STE Stock Analysis — Steris plc
Sector: Healthcare
AI Verdict
Steris trades at 21.3x next year's earnings with a 41.9% EPS growth forecast—cheap for the growth you're getting, and the moat looks durable given entrenched hospital relationships and regulatory barriers.
Competitive Moat
Steris dominates the medical sterilization and infection prevention market, supplying hospitals and surgical centers with essential equipment and consumables that are deeply embedded in clinical workflows.
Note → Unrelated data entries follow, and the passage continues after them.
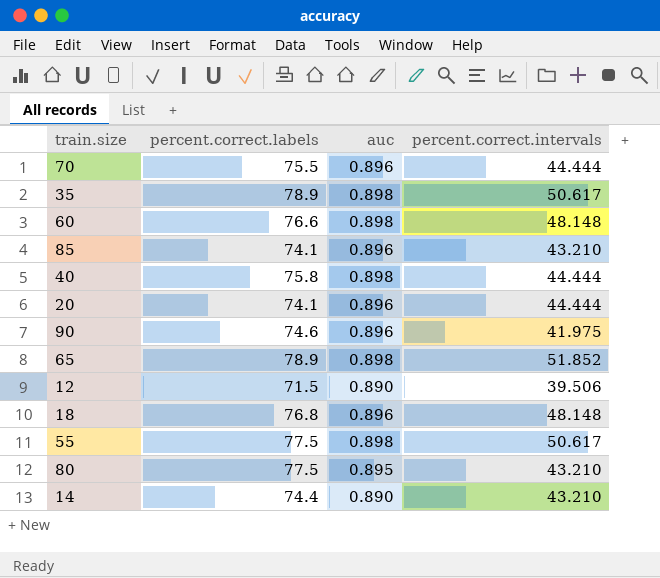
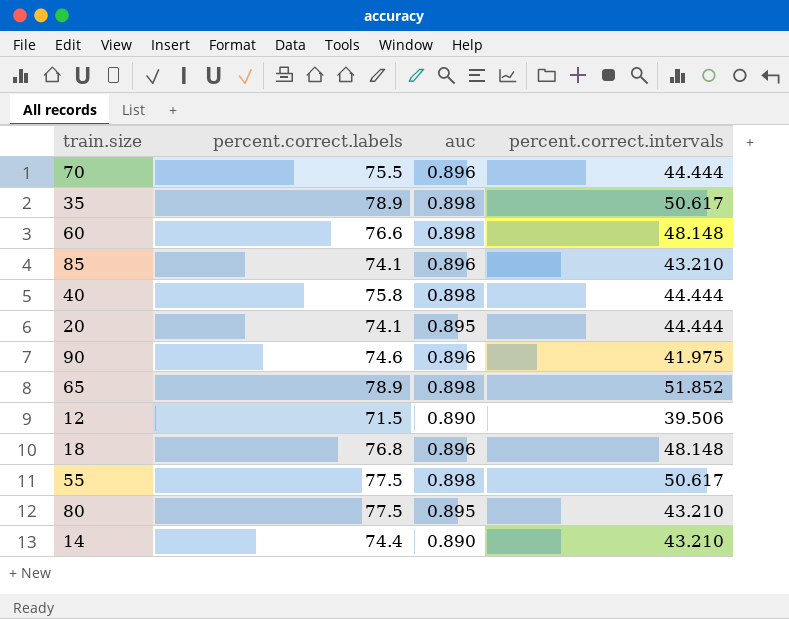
20 | auc: 0.896 -> 0.895

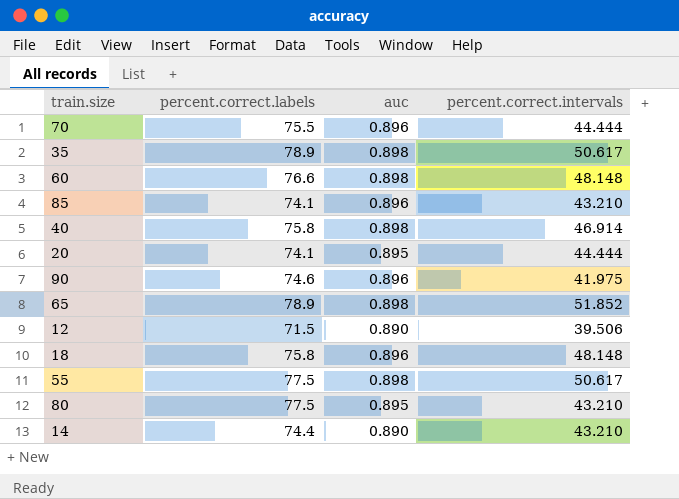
40 | percent.correct.intervals: 44.444 -> 46.914
18 | percent.correct.labels: 76.8 -> 75.8

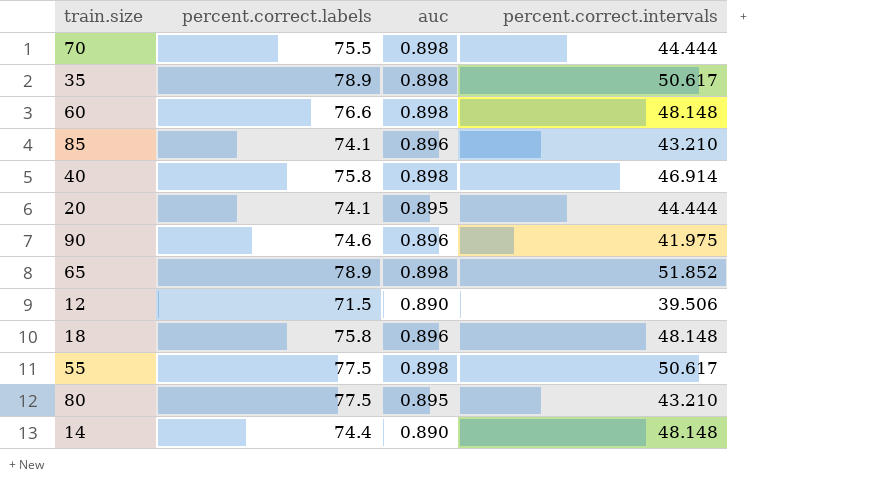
70 | auc: 0.896 -> 0.898
14 | percent.correct.intervals: 43.210 -> 48.148

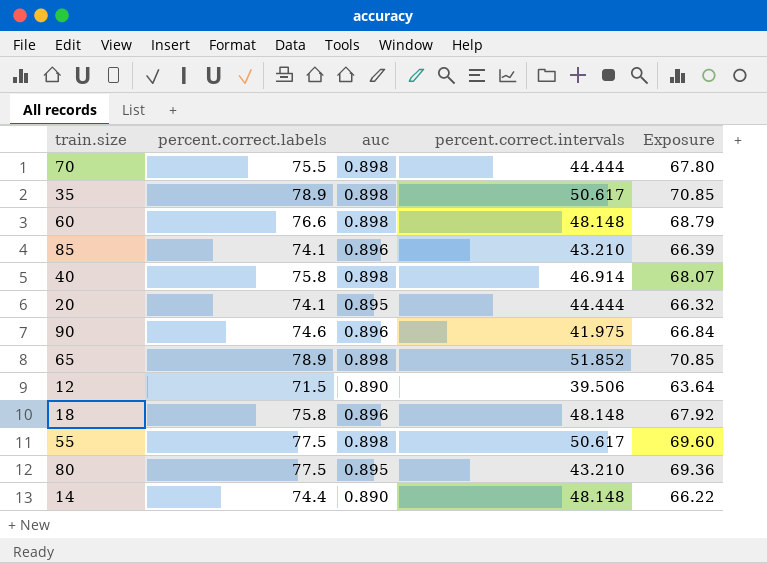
column Exposure | formula: none -> [percent.correct.labels] * [auc]

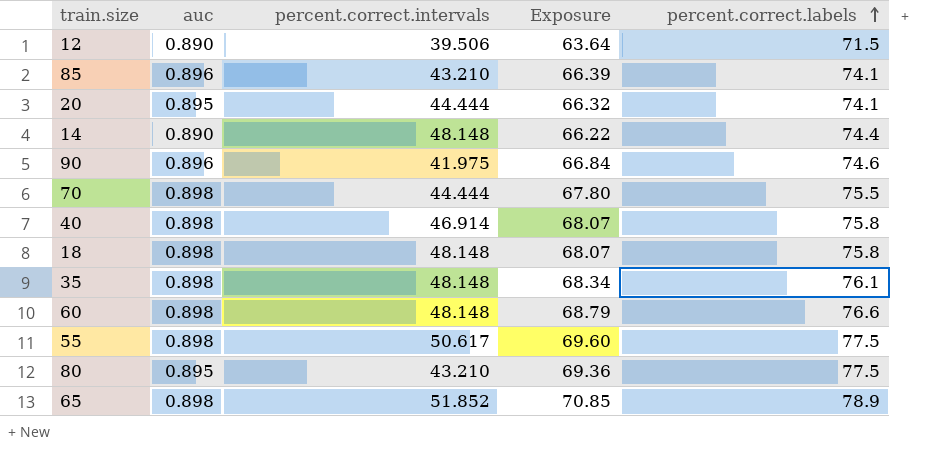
row order: none -> percent.correct.labels ascending
column percent.correct.labels | position: 2 -> 5
18 | auc: 0.896 -> 0.898
18 | Exposure: 67.92 -> 68.07
35 | percent.correct.intervals: 50.617 -> 48.148
35 | Exposure: 70.85 -> 68.34
35 | percent.correct.labels: 78.9 -> 76.1

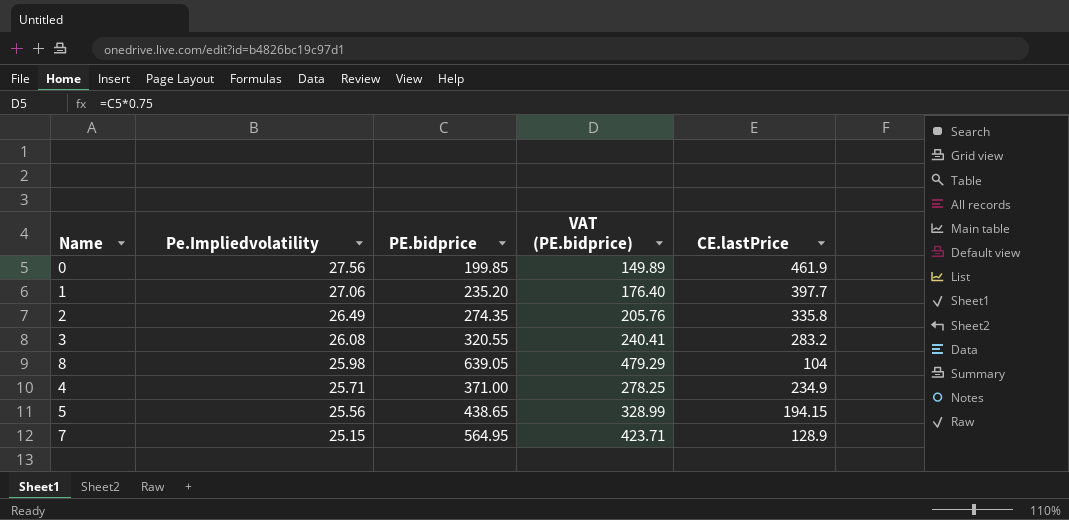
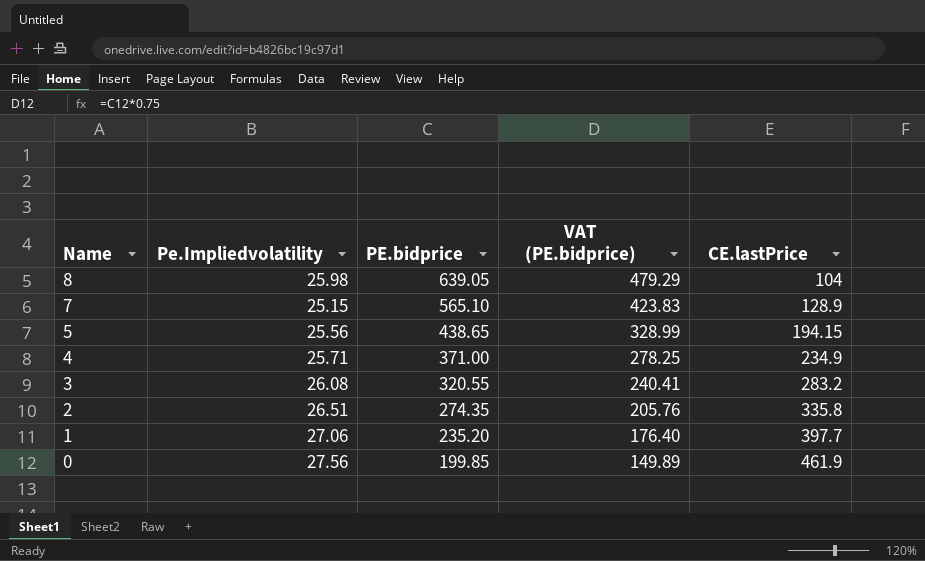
row order: Pe.Impliedvolatility descending -> Name descending
7 | PE.bidprice: 564.95 -> 565.10
7 | VAT (PE.bidprice): 423.71 -> 423.83
2 | Pe.Impliedvolatility: 26.49 -> 26.51

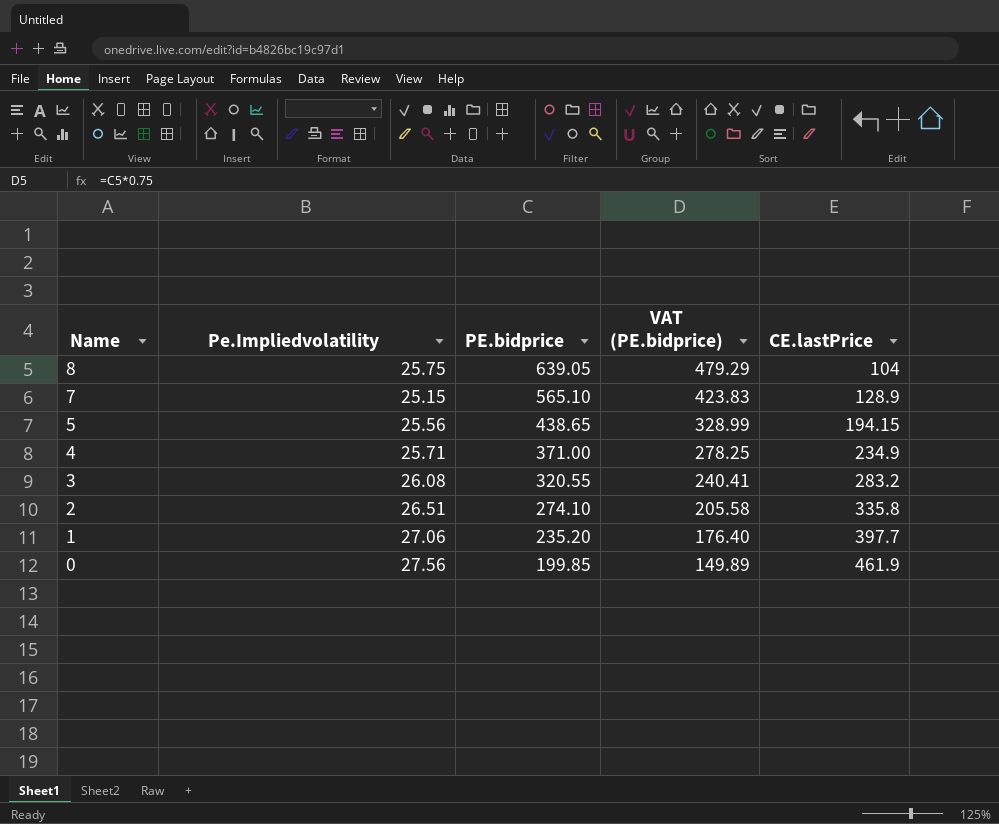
8 | Pe.Impliedvolatility: 25.98 -> 25.75
2 | PE.bidprice: 274.35 -> 274.10
2 | VAT (PE.bidprice): 205.76 -> 205.58

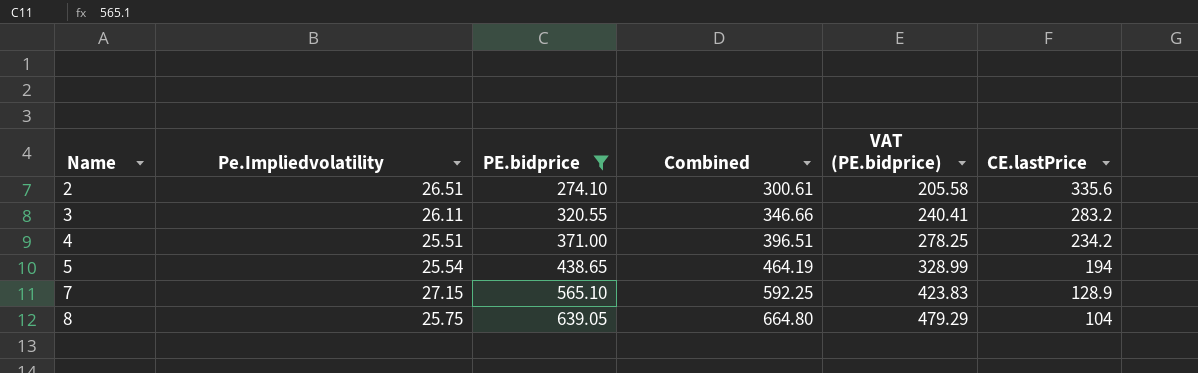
filter: none -> PE.bidprice >= 274.10
row order: Name descending -> Name ascending
column Combined | formula: none -> [Pe.Impliedvolatility] + [PE.bidprice]
2 | CE.lastPrice: 335.8 -> 335.6
3 | Pe.Impliedvolatility: 26.08 -> 26.11
4 | Pe.Impliedvolatility: 25.71 -> 25.51
4 | CE.lastPrice: 234.9 -> 234.2
5 | Pe.Impliedvolatility: 25.56 -> 25.54
5 | CE.lastPrice: 194.15 -> 194
7 | Pe.Impliedvolatility: 25.15 -> 27.15

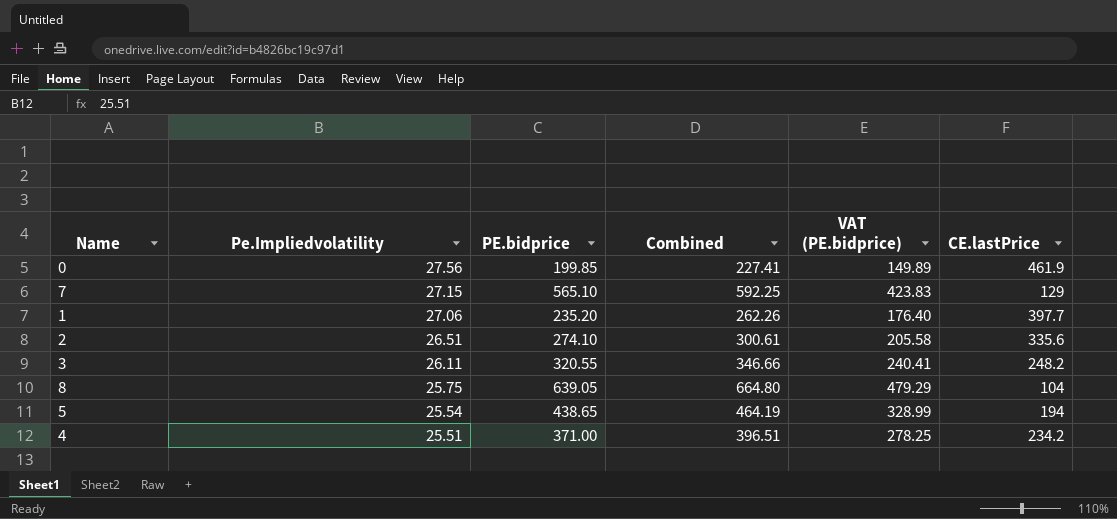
filter: PE.bidprice >= 274.10 -> none
row order: Name ascending -> Pe.Impliedvolatility descending
7 | CE.lastPrice: 128.9 -> 129
3 | CE.lastPrice: 283.2 -> 248.2

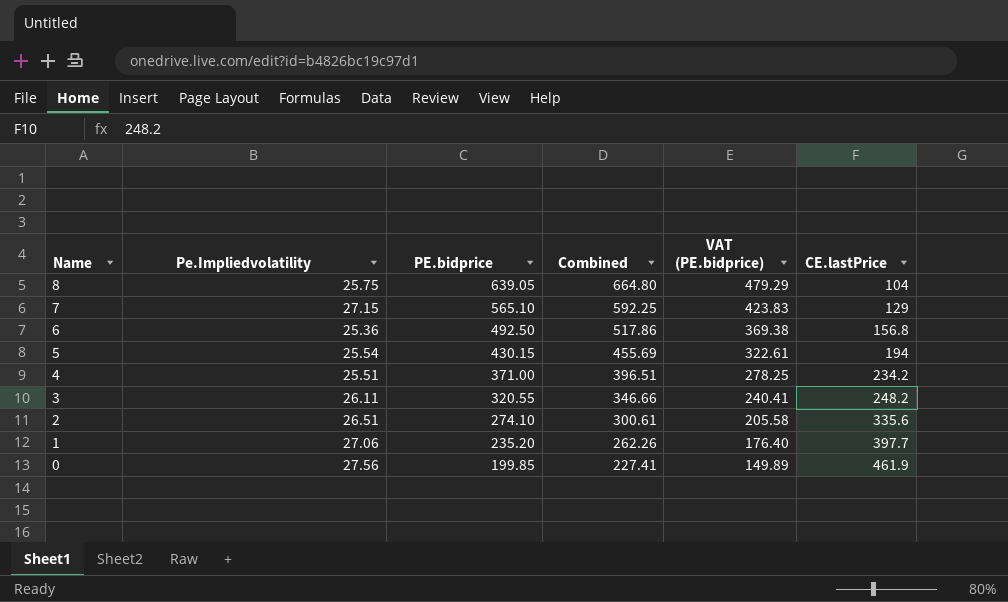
row order: Pe.Impliedvolatility descending -> Name descending
row 6: none -> 25.36 | 492.50 | 517.86 | 369.38 | 156.8
5 | PE.bidprice: 438.65 -> 430.15
5 | Combined: 464.19 -> 455.69
5 | VAT (PE.bidprice): 328.99 -> 322.61

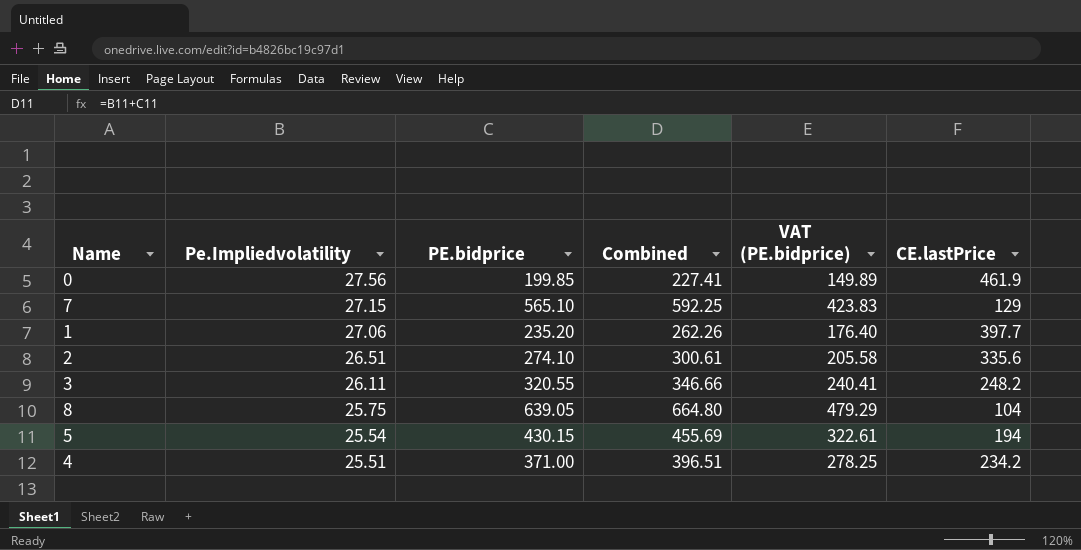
row order: Name descending -> Pe.Impliedvolatility descending
row 6: 25.36 | 492.50 | 517.86 | 369.38 | 156.8 -> none

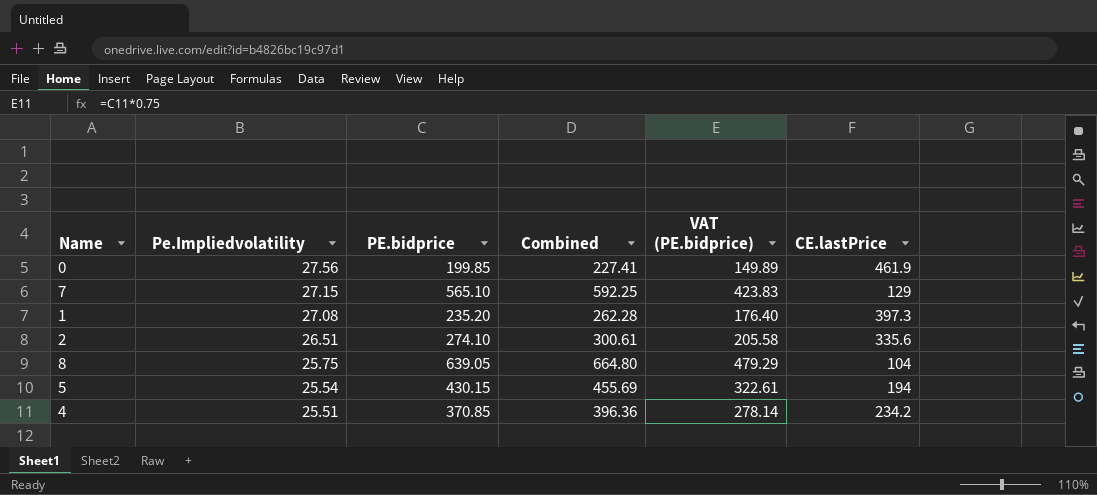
row 3: 26.11 | 320.55 | 346.66 | 240.41 | 248.2 -> none
1 | Pe.Impliedvolatility: 27.06 -> 27.08
1 | Combined: 262.26 -> 262.28
1 | CE.lastPrice: 397.7 -> 397.3
4 | PE.bidprice: 371.00 -> 370.85
4 | Combined: 396.51 -> 396.36
4 | VAT (PE.bidprice): 278.25 -> 278.14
Its moat comes from high switching costs, regulatory approvals, and long-term service contracts that make it hard for competitors to displace them.
Summary
Steris is notable now for a projected 41.9% jump in earnings next year while trading at a discount to its historical P/E.
Where It Stands
Steris has delivered a -2.66% 1-year return with an RSI of 39.0 (cooling/near oversold) and trades at 21.3x forward earnings versus the healthcare sector median of 22x.
Key Metrics
- RSI: 39 — Near Oversold
- Trailing P/E: 30.2x
- Forward P/E: 21.3x
- PEG Ratio: 0.72
- Earnings Growth: +0.4%
- Revenue Growth: +0.1%
- Market Cap: $21.4B
- Dividend Yield: 0.01%
- 1-Year Return: -2.66%
- 52-Week High: $269.44
- 52-Week Low: $209.98
Analyst Consensus
10 Buy · 5 Hold · 0 Sell (15 analysts)
Bull Case
With forward EPS growth expected at 41.9% and a forward P/E of 21.3x, you're paying less than the sector average for much faster earnings growth.
Bear Case
If the P/E reverts to the sector median of 22x but earnings growth disappoints, the stock could see further downside given the -2.66% return and cooling RSI.
Catalyst to Watch
Watch for quarterly earnings: if Steris delivers on the 41.9% EPS growth, the valuation gap could close quickly.